Studio album by Graham Coxon
- Released: 19 June 2026
- Recorded: 2011
- Studio: The Pool, London
- Genre: Power pop; garage rock;
- Length: 36:43
- Label: Transgressive
- Producer: Ben Hillier; Graham Coxon;

Graham Coxon chronology
| A+E (2012) | Castle Park (2026) |  |

Singles from Castle Park
- "Billy Says" Released: 20 April 2026; "Alright" Released: 12 May 2026;

= Castle Park (album) =

Castle Park is the ninth studio album by English singer-songwriter Graham Coxon, released on 19 June 2026 through Transgressive Records and produced with Ben Hillier. The album was recorded in 2011—about fifteen years prior—during the sessions for Coxon's previous solo album A+E (2012). Described as a power pop and garage rock album, Castle Park was preceded by the singles "Billy Says" and "Alright", and upon release, it coincided with the beginning of a reissue campaign of Coxon's solo discography.
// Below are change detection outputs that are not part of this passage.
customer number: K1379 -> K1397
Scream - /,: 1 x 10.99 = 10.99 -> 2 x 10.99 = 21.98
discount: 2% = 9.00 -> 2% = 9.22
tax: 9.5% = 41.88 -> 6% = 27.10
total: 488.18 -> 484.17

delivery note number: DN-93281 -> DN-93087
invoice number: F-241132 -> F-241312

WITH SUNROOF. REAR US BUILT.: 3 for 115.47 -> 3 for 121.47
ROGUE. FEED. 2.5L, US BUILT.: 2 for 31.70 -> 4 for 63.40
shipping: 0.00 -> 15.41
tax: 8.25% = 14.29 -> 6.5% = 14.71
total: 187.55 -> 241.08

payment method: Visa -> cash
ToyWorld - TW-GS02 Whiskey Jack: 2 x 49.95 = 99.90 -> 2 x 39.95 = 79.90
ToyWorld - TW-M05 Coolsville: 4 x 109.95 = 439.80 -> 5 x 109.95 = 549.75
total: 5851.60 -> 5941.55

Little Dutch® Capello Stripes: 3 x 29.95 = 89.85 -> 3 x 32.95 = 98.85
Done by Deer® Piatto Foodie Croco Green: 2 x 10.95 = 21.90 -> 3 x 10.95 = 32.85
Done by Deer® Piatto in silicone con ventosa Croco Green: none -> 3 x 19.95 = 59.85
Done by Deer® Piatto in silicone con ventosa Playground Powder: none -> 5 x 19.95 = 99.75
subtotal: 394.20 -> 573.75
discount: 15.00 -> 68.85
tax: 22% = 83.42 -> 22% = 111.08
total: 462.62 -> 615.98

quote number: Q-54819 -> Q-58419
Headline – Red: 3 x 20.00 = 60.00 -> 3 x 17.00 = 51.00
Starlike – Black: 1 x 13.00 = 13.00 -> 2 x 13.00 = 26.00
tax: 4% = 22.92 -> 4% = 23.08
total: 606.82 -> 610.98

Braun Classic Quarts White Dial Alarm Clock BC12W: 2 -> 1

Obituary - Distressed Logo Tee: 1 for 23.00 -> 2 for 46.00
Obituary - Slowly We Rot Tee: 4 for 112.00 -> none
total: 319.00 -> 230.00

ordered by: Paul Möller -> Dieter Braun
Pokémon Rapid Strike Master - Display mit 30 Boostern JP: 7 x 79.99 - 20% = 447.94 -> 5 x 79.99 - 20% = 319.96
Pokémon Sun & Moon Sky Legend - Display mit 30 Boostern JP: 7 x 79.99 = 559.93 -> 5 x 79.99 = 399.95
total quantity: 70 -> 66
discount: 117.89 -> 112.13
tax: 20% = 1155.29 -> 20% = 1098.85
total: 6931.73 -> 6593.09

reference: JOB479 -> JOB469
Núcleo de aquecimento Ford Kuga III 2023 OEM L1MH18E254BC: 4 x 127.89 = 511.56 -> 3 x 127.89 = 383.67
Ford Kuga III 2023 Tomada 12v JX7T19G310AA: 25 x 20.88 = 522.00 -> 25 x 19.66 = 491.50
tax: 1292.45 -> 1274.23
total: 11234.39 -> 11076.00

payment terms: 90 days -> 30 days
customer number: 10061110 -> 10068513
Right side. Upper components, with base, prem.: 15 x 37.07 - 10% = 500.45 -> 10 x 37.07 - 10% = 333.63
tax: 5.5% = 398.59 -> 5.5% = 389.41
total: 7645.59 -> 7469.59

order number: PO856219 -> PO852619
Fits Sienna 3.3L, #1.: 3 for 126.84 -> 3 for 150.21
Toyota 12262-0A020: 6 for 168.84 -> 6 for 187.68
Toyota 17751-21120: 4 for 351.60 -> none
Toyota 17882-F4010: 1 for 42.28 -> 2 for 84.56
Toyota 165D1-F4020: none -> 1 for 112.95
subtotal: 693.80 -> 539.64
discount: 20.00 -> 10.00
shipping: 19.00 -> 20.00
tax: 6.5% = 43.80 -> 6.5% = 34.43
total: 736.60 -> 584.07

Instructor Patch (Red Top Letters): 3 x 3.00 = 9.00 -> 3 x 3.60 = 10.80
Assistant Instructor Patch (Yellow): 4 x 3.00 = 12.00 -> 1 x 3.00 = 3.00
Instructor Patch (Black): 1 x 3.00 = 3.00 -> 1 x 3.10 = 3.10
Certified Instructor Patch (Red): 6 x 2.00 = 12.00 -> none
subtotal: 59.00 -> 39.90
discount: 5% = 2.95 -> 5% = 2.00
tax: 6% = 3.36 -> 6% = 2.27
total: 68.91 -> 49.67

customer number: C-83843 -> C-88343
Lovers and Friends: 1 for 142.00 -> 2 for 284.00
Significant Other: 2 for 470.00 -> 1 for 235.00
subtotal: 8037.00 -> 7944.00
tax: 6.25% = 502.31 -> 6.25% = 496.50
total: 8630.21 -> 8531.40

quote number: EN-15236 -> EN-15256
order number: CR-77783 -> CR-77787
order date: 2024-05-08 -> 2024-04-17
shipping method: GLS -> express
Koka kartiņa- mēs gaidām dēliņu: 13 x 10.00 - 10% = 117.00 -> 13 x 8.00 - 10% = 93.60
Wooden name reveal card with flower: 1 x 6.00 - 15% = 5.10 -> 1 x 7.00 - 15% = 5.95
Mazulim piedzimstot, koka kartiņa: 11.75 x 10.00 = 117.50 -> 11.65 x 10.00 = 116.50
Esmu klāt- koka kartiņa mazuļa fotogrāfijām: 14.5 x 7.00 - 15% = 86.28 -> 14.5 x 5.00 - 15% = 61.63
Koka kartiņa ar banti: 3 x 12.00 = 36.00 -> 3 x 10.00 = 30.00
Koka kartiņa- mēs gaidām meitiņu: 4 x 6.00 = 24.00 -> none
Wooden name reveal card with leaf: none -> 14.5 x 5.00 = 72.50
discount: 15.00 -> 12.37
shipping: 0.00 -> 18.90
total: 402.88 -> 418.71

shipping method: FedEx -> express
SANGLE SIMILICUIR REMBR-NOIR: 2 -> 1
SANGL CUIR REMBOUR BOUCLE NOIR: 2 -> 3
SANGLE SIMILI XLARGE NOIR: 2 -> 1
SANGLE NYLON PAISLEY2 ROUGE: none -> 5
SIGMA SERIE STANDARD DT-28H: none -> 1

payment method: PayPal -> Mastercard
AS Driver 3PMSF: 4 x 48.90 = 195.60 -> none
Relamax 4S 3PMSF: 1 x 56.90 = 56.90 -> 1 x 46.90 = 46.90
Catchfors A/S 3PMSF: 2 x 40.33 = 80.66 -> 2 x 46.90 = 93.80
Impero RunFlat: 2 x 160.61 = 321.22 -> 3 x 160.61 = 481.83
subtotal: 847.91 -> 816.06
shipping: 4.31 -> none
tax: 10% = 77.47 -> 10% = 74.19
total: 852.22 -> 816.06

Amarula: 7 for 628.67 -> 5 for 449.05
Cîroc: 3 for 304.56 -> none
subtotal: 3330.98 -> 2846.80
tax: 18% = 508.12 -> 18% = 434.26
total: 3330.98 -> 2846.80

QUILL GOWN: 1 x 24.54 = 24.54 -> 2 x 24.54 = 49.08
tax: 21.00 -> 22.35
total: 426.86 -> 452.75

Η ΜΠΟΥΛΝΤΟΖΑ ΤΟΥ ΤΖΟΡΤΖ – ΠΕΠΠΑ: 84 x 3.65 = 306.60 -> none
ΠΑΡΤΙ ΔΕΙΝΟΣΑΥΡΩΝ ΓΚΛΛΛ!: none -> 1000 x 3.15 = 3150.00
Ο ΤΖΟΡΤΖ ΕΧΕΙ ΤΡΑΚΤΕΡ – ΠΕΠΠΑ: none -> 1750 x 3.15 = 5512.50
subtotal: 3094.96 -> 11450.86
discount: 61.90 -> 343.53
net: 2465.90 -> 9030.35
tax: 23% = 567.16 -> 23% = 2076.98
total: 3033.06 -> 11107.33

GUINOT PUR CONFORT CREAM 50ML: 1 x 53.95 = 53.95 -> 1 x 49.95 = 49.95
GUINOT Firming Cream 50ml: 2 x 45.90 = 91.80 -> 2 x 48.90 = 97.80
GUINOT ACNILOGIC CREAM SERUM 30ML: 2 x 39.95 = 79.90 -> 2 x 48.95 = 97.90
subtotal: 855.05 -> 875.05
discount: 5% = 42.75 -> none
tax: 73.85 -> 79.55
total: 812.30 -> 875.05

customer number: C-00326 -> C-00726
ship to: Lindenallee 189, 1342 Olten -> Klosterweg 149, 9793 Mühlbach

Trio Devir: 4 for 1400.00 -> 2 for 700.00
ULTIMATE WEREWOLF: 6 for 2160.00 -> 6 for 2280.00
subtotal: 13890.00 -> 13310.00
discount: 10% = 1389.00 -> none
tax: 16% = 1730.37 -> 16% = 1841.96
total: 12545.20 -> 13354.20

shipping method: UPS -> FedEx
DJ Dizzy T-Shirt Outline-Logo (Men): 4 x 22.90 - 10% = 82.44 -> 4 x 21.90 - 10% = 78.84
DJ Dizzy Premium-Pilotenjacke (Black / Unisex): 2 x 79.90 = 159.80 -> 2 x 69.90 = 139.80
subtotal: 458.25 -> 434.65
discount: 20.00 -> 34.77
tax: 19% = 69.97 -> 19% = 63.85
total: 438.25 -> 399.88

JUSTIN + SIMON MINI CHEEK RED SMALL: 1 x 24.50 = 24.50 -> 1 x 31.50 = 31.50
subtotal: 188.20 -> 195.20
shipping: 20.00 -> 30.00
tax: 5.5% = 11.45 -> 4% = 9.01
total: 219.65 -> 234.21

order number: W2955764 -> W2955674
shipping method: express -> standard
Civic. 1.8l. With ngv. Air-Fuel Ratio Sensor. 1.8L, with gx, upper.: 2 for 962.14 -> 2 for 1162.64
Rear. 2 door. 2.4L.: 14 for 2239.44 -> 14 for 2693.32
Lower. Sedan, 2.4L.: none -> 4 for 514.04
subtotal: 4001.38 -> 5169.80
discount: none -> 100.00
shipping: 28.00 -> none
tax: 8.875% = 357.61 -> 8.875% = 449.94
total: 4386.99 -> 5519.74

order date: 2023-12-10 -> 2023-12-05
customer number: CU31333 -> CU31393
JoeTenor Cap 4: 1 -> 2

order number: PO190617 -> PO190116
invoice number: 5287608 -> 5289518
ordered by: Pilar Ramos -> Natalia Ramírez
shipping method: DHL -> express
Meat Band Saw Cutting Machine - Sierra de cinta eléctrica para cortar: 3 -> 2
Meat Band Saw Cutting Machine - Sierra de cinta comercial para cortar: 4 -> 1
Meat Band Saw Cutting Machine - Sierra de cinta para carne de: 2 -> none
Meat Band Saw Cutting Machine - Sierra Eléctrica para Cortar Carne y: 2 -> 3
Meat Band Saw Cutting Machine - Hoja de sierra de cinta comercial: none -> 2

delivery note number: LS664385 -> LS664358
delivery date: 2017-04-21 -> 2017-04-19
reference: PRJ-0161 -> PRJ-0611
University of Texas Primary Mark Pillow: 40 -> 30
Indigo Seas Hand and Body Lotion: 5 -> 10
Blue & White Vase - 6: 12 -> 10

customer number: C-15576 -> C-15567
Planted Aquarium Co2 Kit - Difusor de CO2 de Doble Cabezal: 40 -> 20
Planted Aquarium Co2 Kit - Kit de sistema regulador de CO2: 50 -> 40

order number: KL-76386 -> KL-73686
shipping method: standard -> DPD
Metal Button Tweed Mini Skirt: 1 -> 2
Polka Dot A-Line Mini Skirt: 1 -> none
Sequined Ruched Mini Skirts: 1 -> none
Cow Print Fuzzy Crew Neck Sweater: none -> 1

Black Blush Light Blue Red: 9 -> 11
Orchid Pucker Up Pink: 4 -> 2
== Background and recording ==
Castle Park was recorded in 2011 during the same sessions that produced his previous studio album, A+E (2012), at The Pool in London. It had been originally intended as a possible follow-up, but it had been indefinitely shelved so that Coxon could focus on Blur's reformation. In an interview for Guitar World, he said that the twenty (Note: It had been initially stated that Coxon and Hillier recorded twenty-one songs during the sessions, rather than the twenty that were later stated.) songs he had recorded during the sessions "fell into two piles", and A+E was born from the half that was more centered around bass riffs. At the time, he thought he would keep the other half unreleased "until that music becomes fashionable again", but after being repeatedly asked by fans about its status, he eventually decided he release it anyway. While the album remained unreleased, Coxon had frequently performed some of its songs live, including "Billy Says".

== Title and artwork ==
The title is in reference to Castle Park, Colchester, where Coxon spent of much of time during his teenage years. In the NME, he said that his reasoning for naming the album at the time was simple: "it seemed to be quite a romantic and sunny place. I never saw it raining at Castle Park. It has a castle, a bandstand, a little lake, this weird cottage, [and] this golden angel out the front." The cover art consists of four colorised postcards of landmarks around the park.

== Composition ==
Stylistically, Castle Park has been described by critics as power pop and garage rock, sharing similarities with previous works like Happiness in Magazines (2004) and Love Travels at Illegal Speeds (2006), but with more emphasis placed on acoustic guitars and 1960s-influenced mod music. The lyrics are primarily themed on relationships, such as being broken up with.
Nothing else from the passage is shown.